(Excerpted data begins)

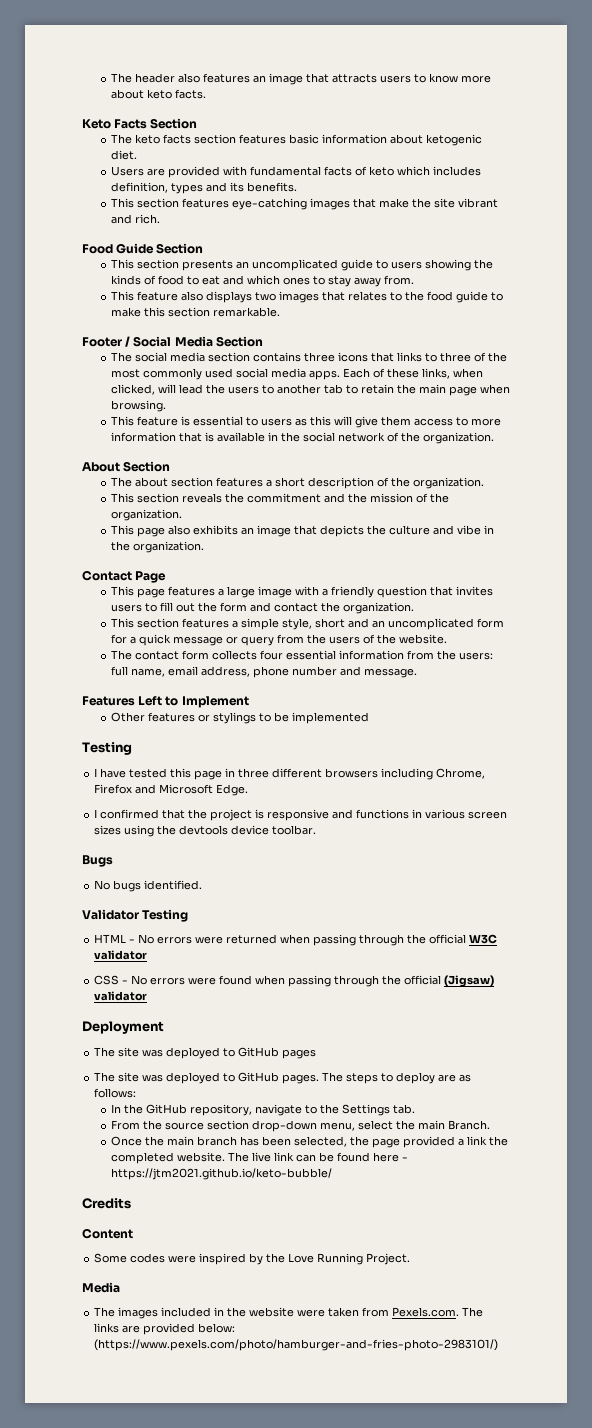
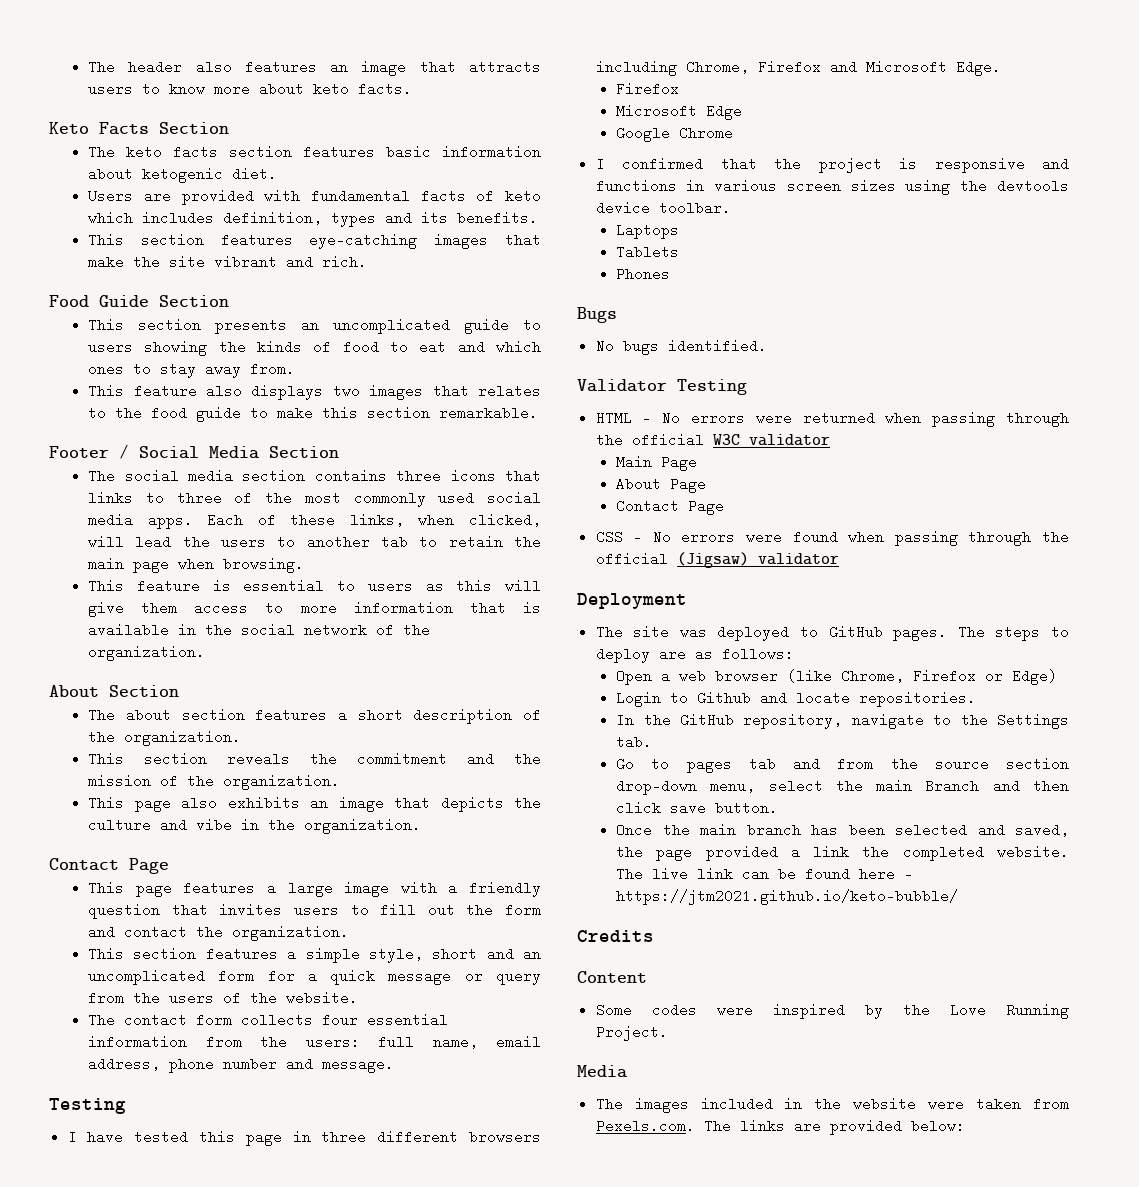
- Features Left to Implement
- Other features or stylings to be implemented
  I have tested this page in three different browsers including Chrome, Firefox and Microsoft Edge.
+ Firefox
+ Microsoft Edge
+ Google Chrome
+ Laptops
+ Tablets
+ Phones
+ Main Page
+ About Page
+ Contact Page
- The site was deployed to GitHub pages
+ Open a web browser (like Chrome, Firefox or Edge)
+ Login to Github and locate repositories.
- From the source section drop-down menu, select the main Branch.
+ Go to pages tab and from the source section drop-down menu, select the main Branch and then click save button.
- Once the main branch has been selected, the page provided a link the completed website.
+ Once the main branch has been selected and saved, the page provided a link the completed website.
- The images included in the website were taken from Pexels.com. The links are provided below: (https://www.pexels.com/photo/hamburger-and-fries-photo-2983101/)
+ The images included in the website were taken from Pexels.com. The links are provided below:

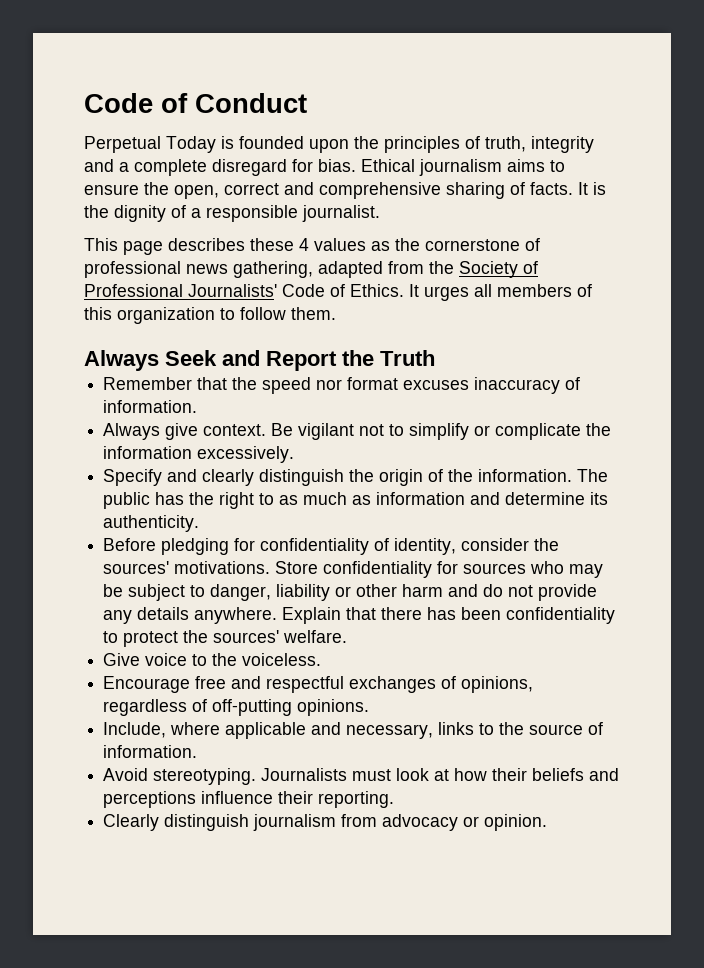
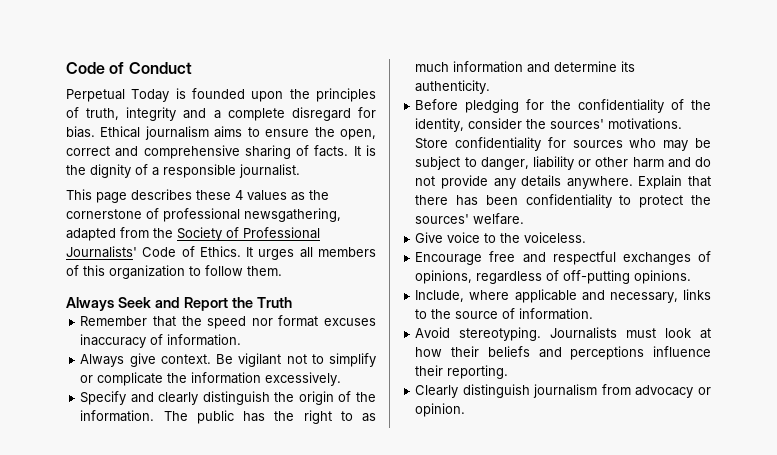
- This page describes these 4 values as the cornerstone of professional news gathering, adapted from the Society of Professional Journalists' Code of Ethics.
+ This page describes these 4 values as the cornerstone of professional newsgathering, adapted from the Society of Professional Journalists' Code of Ethics.
- The public has the right to as much as information and determine its authenticity.
+ The public has the right to as much information and determine its authenticity.
- Before pledging for confidentiality of identity, consider the sources' motivations.
+ Before pledging for the confidentiality of the identity, consider the sources' motivations.

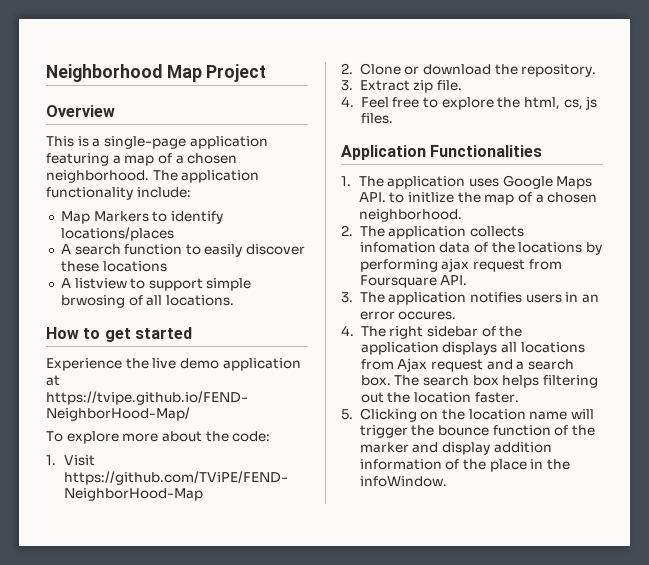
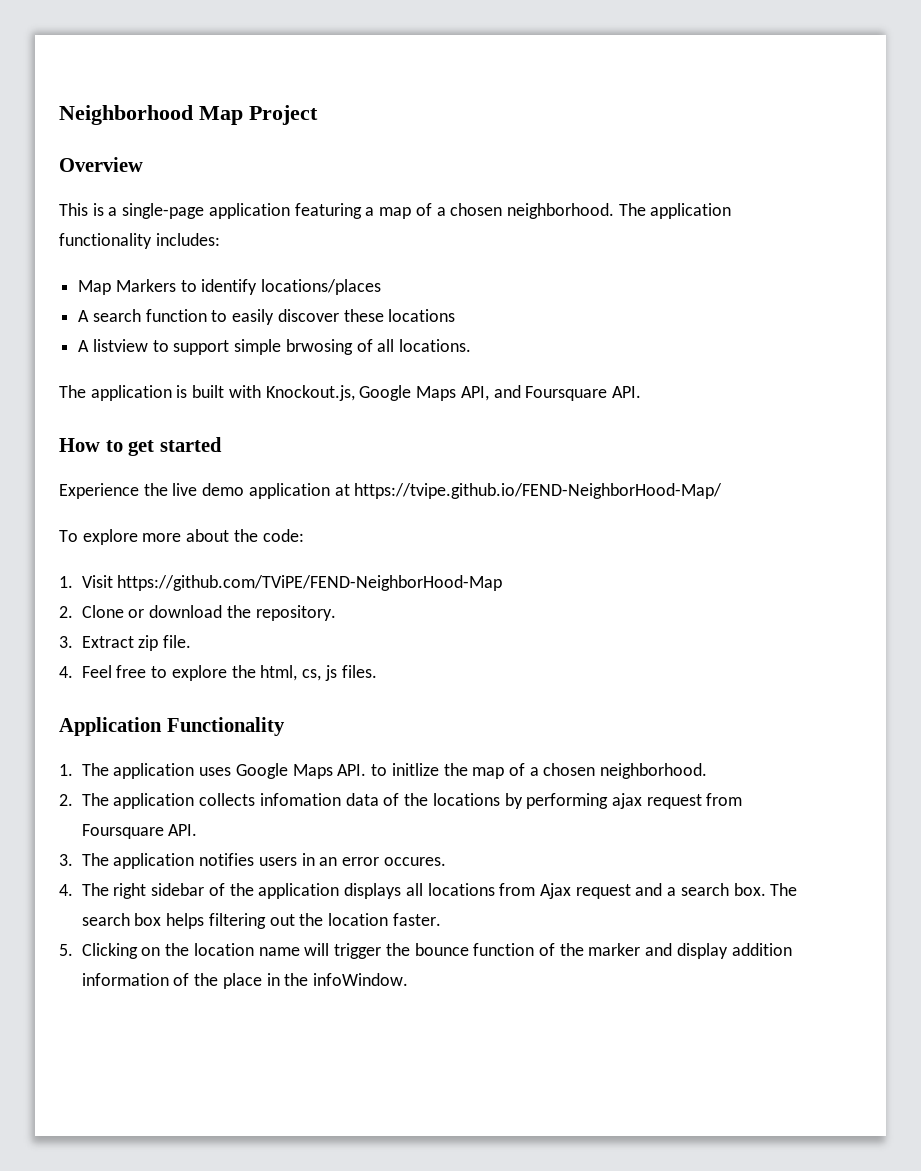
- The application functionality include:
+ The application functionality includes:
+ The application is built with Knockout.js, Google Maps API, and Foursquare API.
- Application Functionalities
+ Application Functionality

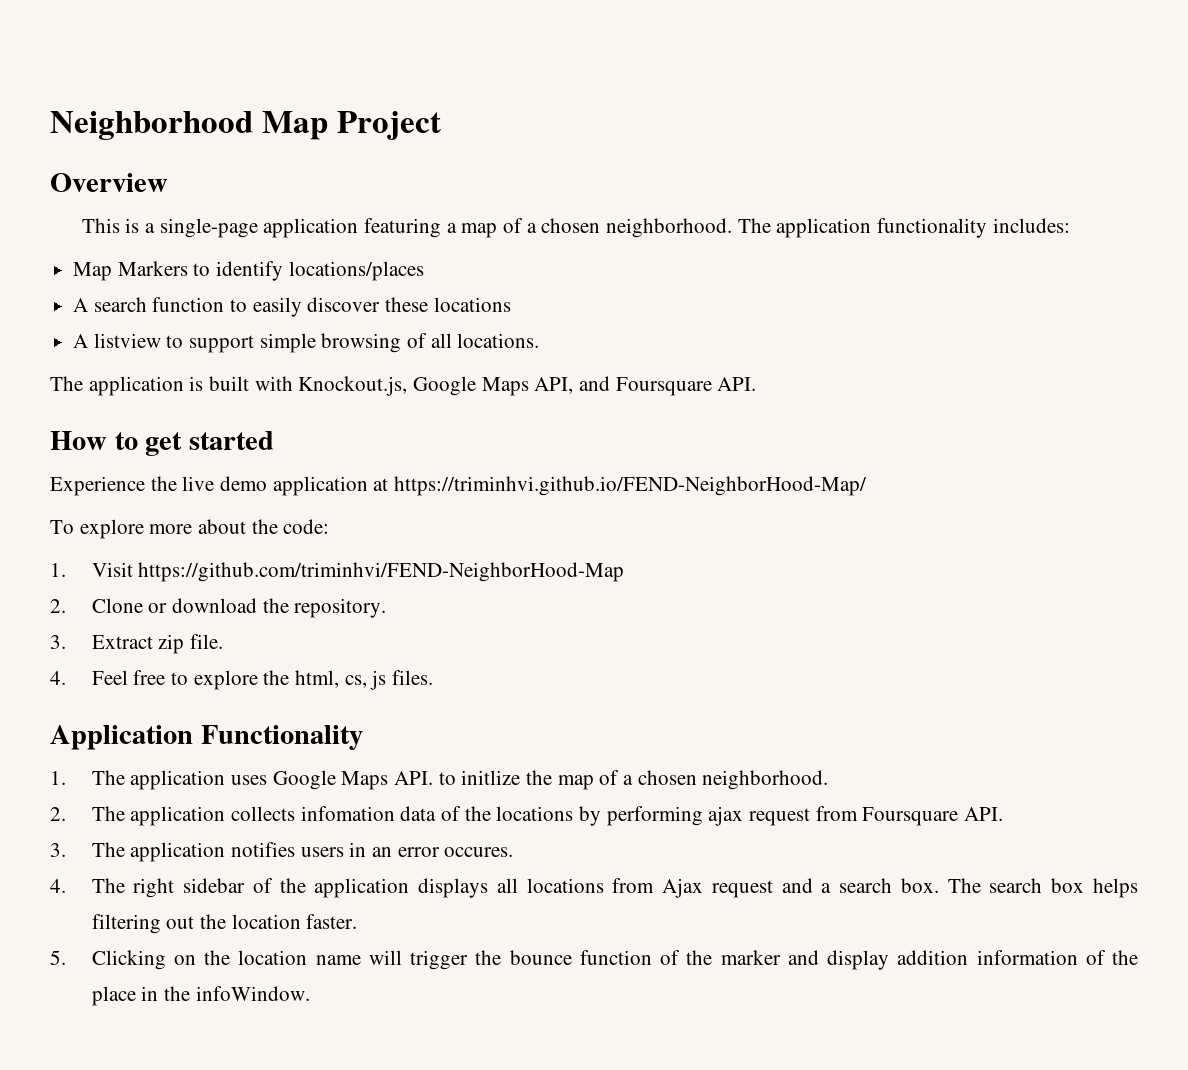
- A listview to support simple brwosing of all locations.
+ A listview to support simple browsing of all locations.
- Experience the live demo application at https://tvipe.github.io/FEND-NeighborHood-Map/
+ Experience the live demo application at https://triminhvi.github.io/FEND-NeighborHood-Map/
- 1. Visit https://github.com/TViPE/FEND-NeighborHood-Map
+ 1. Visit https://github.com/triminhvi/FEND-NeighborHood-Map

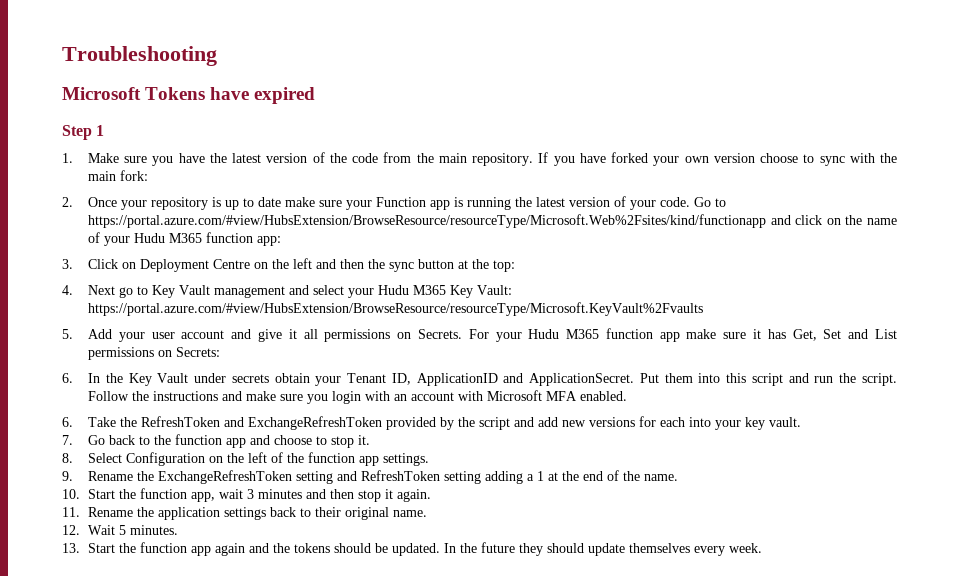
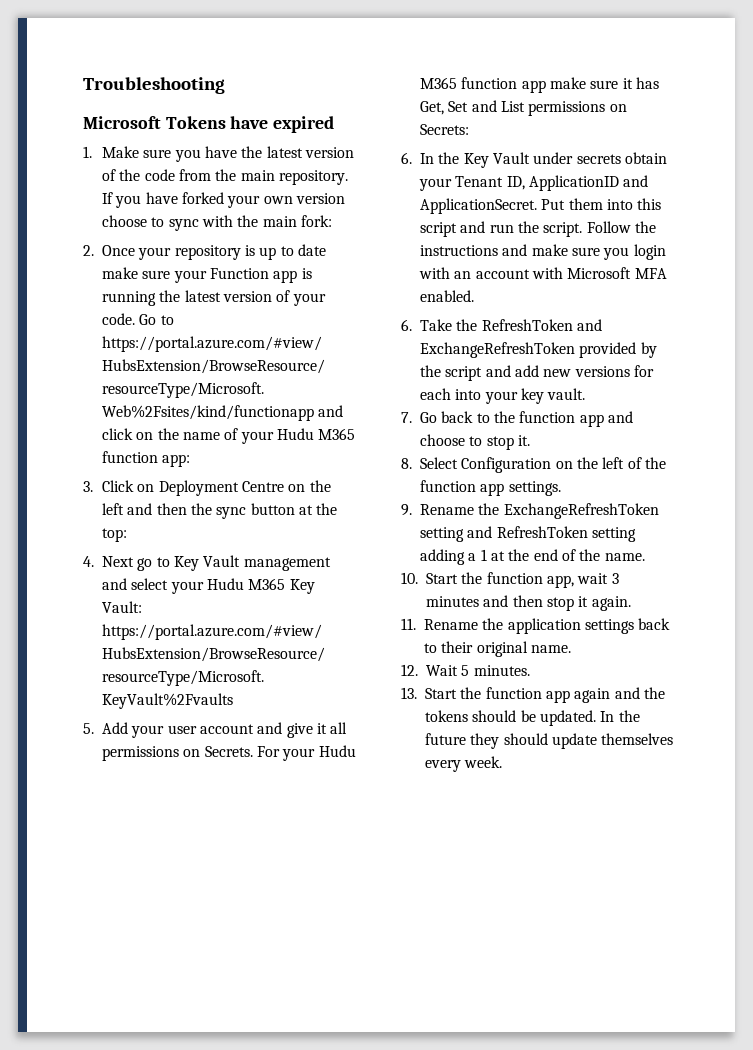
- Step 1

(Excerpted data ends)

→ Aim of the exercise:
Transcribe every line from the one containing "browsing of all locations." to the end of the listing, exactly and exclusively. Do not carry any picture over.

→ Solution for this exercise:
+ A listview to support simple browsing of all locations.
- Experience the live demo application at https://tvipe.github.io/FEND-NeighborHood-Map/
+ Experience the live demo application at https://triminhvi.github.io/FEND-NeighborHood-Map/
- 1. Visit https://github.com/TViPE/FEND-NeighborHood-Map
+ 1. Visit https://github.com/triminhvi/FEND-NeighborHood-Map

- Step 1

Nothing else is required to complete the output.